Backgammon Game Engine and Player AI
For a school project in software engineering, a teammate and I made a game engine and some AI players for the board game Backgammon. Implemented in Python, this project included an internal representation of the board that updates each turn, a rule checker that presents all valid moves, and ensures no player is cheating, multiplayer features, like support for network play and a tournament organizer, and 3 difficulty levels of AI opponents. For those unfamiliar, Backgammon is a turn-based game where players must move their checkers from the “bar” to the “home” at the end of the board. Two dice are rolled and those dice are used to move a checker each. One player can “bop” another player’s piece if they land on a space where their opponent only has one checker. If a player has multiple checkers on a space then that space is protected from bops. Having a single checker on a space is referred to as a “blot”, and having many checkers on a space is referred to as a “candlestick.” The front end and UI for the game is not included in this work. The code can be found on my GitHub: https://github.com/damondamico/backgammon/tree/main
Game Representation
The board is represented by a nested dictionary. The first layer separates the two players, “black” and “white”, and the second layer holds what spaces their checkers are on. The layer of separation between players was included so that on each player’s turn the positions of their pieces can be found quickly, rather than searching the board and sifting between white and black. This can be seen in the file dict_board.py.
Rule Checker
The validity of a player’s move is determined by feeding the dice roll, current board state, and proposed move to the rule checker. This object constructs a set of all valid moves and sees if the proposed move belongs to it. In Backgammon, if the player rolls 2 of the same number, they get to use the dice twice. For example, when rolling two 5s the player can move 4 pieces 5 spaces. This results in two different cases when calculating the set of all valid moves. For non doubles, this operation is straightforward. All possible moves with the first die are calculated, then all possible moves with the second die are calculated based on all states after the first die’s moves.
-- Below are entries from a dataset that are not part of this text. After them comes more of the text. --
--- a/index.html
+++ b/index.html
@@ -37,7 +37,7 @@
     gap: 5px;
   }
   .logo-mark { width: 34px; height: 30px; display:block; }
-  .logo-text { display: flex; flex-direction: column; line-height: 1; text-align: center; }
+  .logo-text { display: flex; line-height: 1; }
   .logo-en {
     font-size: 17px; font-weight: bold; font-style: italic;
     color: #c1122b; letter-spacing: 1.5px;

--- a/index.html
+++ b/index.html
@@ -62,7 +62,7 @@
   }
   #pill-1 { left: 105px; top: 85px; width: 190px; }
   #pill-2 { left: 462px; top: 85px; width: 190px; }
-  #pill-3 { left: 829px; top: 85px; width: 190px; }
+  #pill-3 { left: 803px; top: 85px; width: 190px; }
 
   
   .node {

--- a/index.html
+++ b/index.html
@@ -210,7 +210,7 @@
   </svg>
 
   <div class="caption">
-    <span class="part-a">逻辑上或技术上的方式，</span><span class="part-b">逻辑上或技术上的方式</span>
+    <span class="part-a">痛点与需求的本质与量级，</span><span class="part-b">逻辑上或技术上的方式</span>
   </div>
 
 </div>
For the case of doubles, this operation is trickier. A recursive algorithm constructs and walks a tree of possible moves, depth first, until a depth of 4 is reached, since the number rolled can be applied 4 times. This can all be seen in the file rule_checker.py.
Opponent AI
Easy
The easy opponent chooses random moves from the set of available moves. It sometimes shows a stroke of brilliance, but often blunders and its actions make no sense.
Medium
The medium opponent is aggressively offensive, trying to mess with the player as much as possible. It will try to advance the game, but will attempt to ‘bop’ or knock a player’s checker back to the bar when possible. The AI chooses its moves by calculating a score for each possible move. For a possible move, the score is the sum of the AI’s opponent’s pieces’ distance from the home, minus the sum of the AI’s pieces’ distance from the home. The move with the highest score is chosen. The medium player will sometimes act against it’s best interest to mess with the player.
Hard
The hard opponent’s move ranking function is similar to the medium opponent’s, but with some added strategies. The score is calculated the same way, except there are penalties for leaving “blots” or undefended single checkers, and making “candlesticks” by having more than 3 checkers on one space. Where the medium player is purely offensive, the hard player knows that defense wins championships.